▶ [Task inputs]
—————

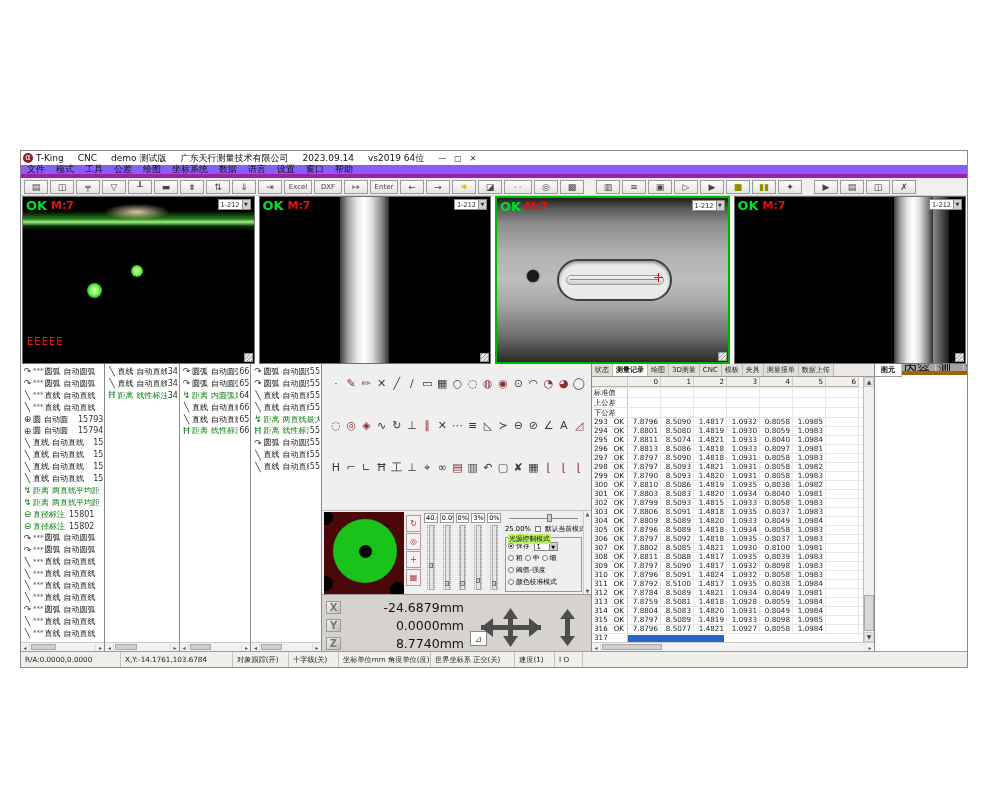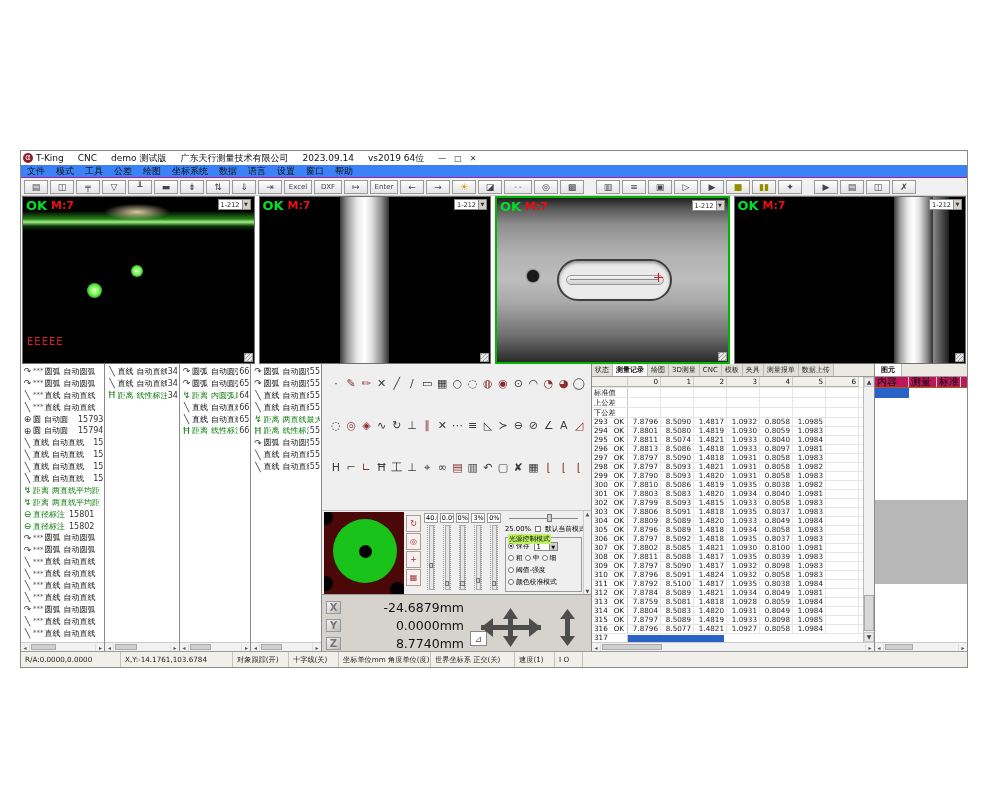--- a/index.html
+++ b/index.html
@@ -6,21 +6,21 @@
   body{width:1000px;height:789px;background:#fff;font-family:"DejaVu Sans","Liberation Sans",sans-serif;position:relative;overflow:hidden}
   .app{position:absolute;left:20px;top:150px;width:948px;height:518px;background:#f0f0f0;border:1px solid #8a8a8a;display:flex;flex-direction:column}
   
   .titlebar{height:14px;background:#fff;display:flex;align-items:center;font-size:9px;color:#111;padding:0 2px;flex:none}
   .logo{width:10px;height:10px;border-radius:50%;background:#8c1d2f;color:#fff;font-size:8px;line-height:10px;text-align:center;margin-right:3px;flex:none}
   .tseg{margin-right:14px;white-space:nowrap}
   .tpath{flex:1;white-space:nowrap;overflow:hidden}
   .winbtns{display:flex;gap:8px;padding-right:4px;color:#333;font-size:8px}
   .winbtns span{cursor:default}
   
-  .menubar{height:13px;background:#3b82f6;border-bottom:1px solid #a21caf;display:flex;align-items:center;font-size:9px;padding-left:6px;flex:none}
+  .menubar{height:13px;background:#8b5cf6;border-bottom:4px solid #a21caf;display:flex;align-items:center;font-size:9px;padding-left:6px;flex:none}
   .menu-item{margin-right:11px;color:#111;white-space:nowrap}
   
   .toolbar{height:18px;background:#f0f0f0;border-bottom:1px solid #cfcfcf;display:flex;align-items:center;padding:1px 3px;gap:2px;flex:none}
   .tbtn{min-width:24px;height:14px;border:1px solid #9a9a9a;background:linear-gradient(180deg,#fdfdfd,#e4e4e4);font-size:9px;line-height:12px;text-align:center;color:#444;padding:0 2px;white-space:nowrap}
   .ttext{font-size:7px;line-height:12px;min-width:28px}
   .tsep{width:8px}
   
   .cams{height:168px;display:flex;gap:4px;background:#fff;padding:0 1px;flex:none}
   .cam{flex:1;position:relative;background:#000;border:1px solid #707070;overflow:hidden}
   .cam.selected{border:2px solid #00b400}
@@ -127,24 +127,24 @@
   .dcell{width:33px;flex:none;text-align:right;padding-right:2px;border-right:1px solid #e6e6e6;overflow:hidden;color:#222}
   .dhead .dcell{background:#f1efe9;border-right:1px solid #cfcbc0;border-bottom:1px solid #b5b1a5;color:#111}
   .dlabel{width:36px;flex:none;border-right:1px solid #c9c9c9;display:flex;justify-content:space-between;padding:0 3px 0 2px;text-align:left;color:#111}
   .rs{color:#111}
   .bluebar{width:96px;height:7px;margin-top:1px;background:#2a63c8;flex:none}
   .vscr{width:11px;background:#f0f0f0;border-left:1px solid #bbb;display:flex;flex-direction:column;font-size:6px;color:#444;flex:none}
   .vscr .b{height:10px;border:1px solid #ccc;background:#e8e8e8;text-align:center;line-height:8px;flex:none}
   .vscr .trough{flex:1;position:relative}
   .vscr .th{position:absolute;left:0;right:0;bottom:1px;height:36px;background:#d8d8d8;border:1px solid #aaa}
   
-  .elements{width:92px;display:flex;flex-direction:column;background:#fff;flex:none;overflow:hidden}
+  .elements{width:92px;display:flex;flex-direction:row;background:#fff;flex:none;overflow:hidden}
   .etabs{height:13px;background:#ece9e2;border-bottom:1px solid #9a9a9a;display:flex;font-size:7px;flex:none}
   .etab{padding:0 6px;line-height:12px;background:#fff;border-right:1px solid #bbb;font-weight:bold}
-  .ehead{display:flex;height:11px;font-size:10px;background:#be185d;border-bottom:1px solid #a16207;flex:none}
+  .ehead{display:flex;height:11px;font-size:13px;background:#a3a3a3;border-bottom:4px solid #a16207;flex:none}
   .ehcell{border-right:1px solid #cfcbc0;padding-left:2px;line-height:10px;overflow:hidden}
   .ec0{width:34px}.ec1{width:28px}.ec2{width:24px}
   .ebody{flex:1;position:relative}
   .eblue{position:absolute;left:0;top:0;width:34px;height:10px;background:#2a63c8}
   .egray{position:absolute;left:0;right:0;top:112px;height:84px;background:#b7b7b7}
   
   .statusbar{height:16px;background:#f1efe9;border-top:1px solid #9a9a9a;display:flex;align-items:center;font-size:7.2px;color:#222;flex:none;overflow:hidden}
   .sseg{padding:0 4px;border-right:1px solid #c6c2b6;white-space:nowrap;overflow:hidden;flex:none;line-height:15px}
   .s0{width:262px}.s1{width:100px}.s2{width:112px}.s3{width:56px}.s4{width:50px}.s5{width:92px}.s6{width:84px}.s7{width:40px}.s8{width:28px}
 </style>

—————

▶ [What to do]
Reproduce the material in full, word for word, and omit the pictures.

▶ [Task output]
--- a/index.html
+++ b/index.html
@@ -6,21 +6,21 @@
   body{width:1000px;height:789px;background:#fff;font-family:"DejaVu Sans","Liberation Sans",sans-serif;position:relative;overflow:hidden}
   .app{position:absolute;left:20px;top:150px;width:948px;height:518px;background:#f0f0f0;border:1px solid #8a8a8a;display:flex;flex-direction:column}
   
   .titlebar{height:14px;background:#fff;display:flex;align-items:center;font-size:9px;color:#111;padding:0 2px;flex:none}
   .logo{width:10px;height:10px;border-radius:50%;background:#8c1d2f;color:#fff;font-size:8px;line-height:10px;text-align:center;margin-right:3px;flex:none}
   .tseg{margin-right:14px;white-space:nowrap}
   .tpath{flex:1;white-space:nowrap;overflow:hidden}
   .winbtns{display:flex;gap:8px;padding-right:4px;color:#333;font-size:8px}
   .winbtns span{cursor:default}
   
-  .menubar{height:13px;background:#3b82f6;border-bottom:1px solid #a21caf;display:flex;align-items:center;font-size:9px;padding-left:6px;flex:none}
+  .menubar{height:13px;background:#8b5cf6;border-bottom:4px solid #a21caf;display:flex;align-items:center;font-size:9px;padding-left:6px;flex:none}
   .menu-item{margin-right:11px;color:#111;white-space:nowrap}
   
   .toolbar{height:18px;background:#f0f0f0;border-bottom:1px solid #cfcfcf;display:flex;align-items:center;padding:1px 3px;gap:2px;flex:none}
   .tbtn{min-width:24px;height:14px;border:1px solid #9a9a9a;background:linear-gradient(180deg,#fdfdfd,#e4e4e4);font-size:9px;line-height:12px;text-align:center;color:#444;padding:0 2px;white-space:nowrap}
   .ttext{font-size:7px;line-height:12px;min-width:28px}
   .tsep{width:8px}
   
   .cams{height:168px;display:flex;gap:4px;background:#fff;padding:0 1px;flex:none}
   .cam{flex:1;position:relative;background:#000;border:1px solid #707070;overflow:hidden}
   .cam.selected{border:2px solid #00b400}
@@ -127,24 +127,24 @@
   .dcell{width:33px;flex:none;text-align:right;padding-right:2px;border-right:1px solid #e6e6e6;overflow:hidden;color:#222}
   .dhead .dcell{background:#f1efe9;border-right:1px solid #cfcbc0;border-bottom:1px solid #b5b1a5;color:#111}
   .dlabel{width:36px;flex:none;border-right:1px solid #c9c9c9;display:flex;justify-content:space-between;padding:0 3px 0 2px;text-align:left;color:#111}
   .rs{color:#111}
   .bluebar{width:96px;height:7px;margin-top:1px;background:#2a63c8;flex:none}
   .vscr{width:11px;background:#f0f0f0;border-left:1px solid #bbb;display:flex;flex-direction:column;font-size:6px;color:#444;flex:none}
   .vscr .b{height:10px;border:1px solid #ccc;background:#e8e8e8;text-align:center;line-height:8px;flex:none}
   .vscr .trough{flex:1;position:relative}
   .vscr .th{position:absolute;left:0;right:0;bottom:1px;height:36px;background:#d8d8d8;border:1px solid #aaa}
   
-  .elements{width:92px;display:flex;flex-direction:column;background:#fff;flex:none;overflow:hidden}
+  .elements{width:92px;display:flex;flex-direction:row;background:#fff;flex:none;overflow:hidden}
   .etabs{height:13px;background:#ece9e2;border-bottom:1px solid #9a9a9a;display:flex;font-size:7px;flex:none}
   .etab{padding:0 6px;line-height:12px;background:#fff;border-right:1px solid #bbb;font-weight:bold}
-  .ehead{display:flex;height:11px;font-size:10px;background:#be185d;border-bottom:1px solid #a16207;flex:none}
+  .ehead{display:flex;height:11px;font-size:13px;background:#a3a3a3;border-bottom:4px solid #a16207;flex:none}
   .ehcell{border-right:1px solid #cfcbc0;padding-left:2px;line-height:10px;overflow:hidden}
   .ec0{width:34px}.ec1{width:28px}.ec2{width:24px}
   .ebody{flex:1;position:relative}
   .eblue{position:absolute;left:0;top:0;width:34px;height:10px;background:#2a63c8}
   .egray{position:absolute;left:0;right:0;top:112px;height:84px;background:#b7b7b7}
   
   .statusbar{height:16px;background:#f1efe9;border-top:1px solid #9a9a9a;display:flex;align-items:center;font-size:7.2px;color:#222;flex:none;overflow:hidden}
   .sseg{padding:0 4px;border-right:1px solid #c6c2b6;white-space:nowrap;overflow:hidden;flex:none;line-height:15px}
   .s0{width:262px}.s1{width:100px}.s2{width:112px}.s3{width:56px}.s4{width:50px}.s5{width:92px}.s6{width:84px}.s7{width:40px}.s8{width:28px}
 </style>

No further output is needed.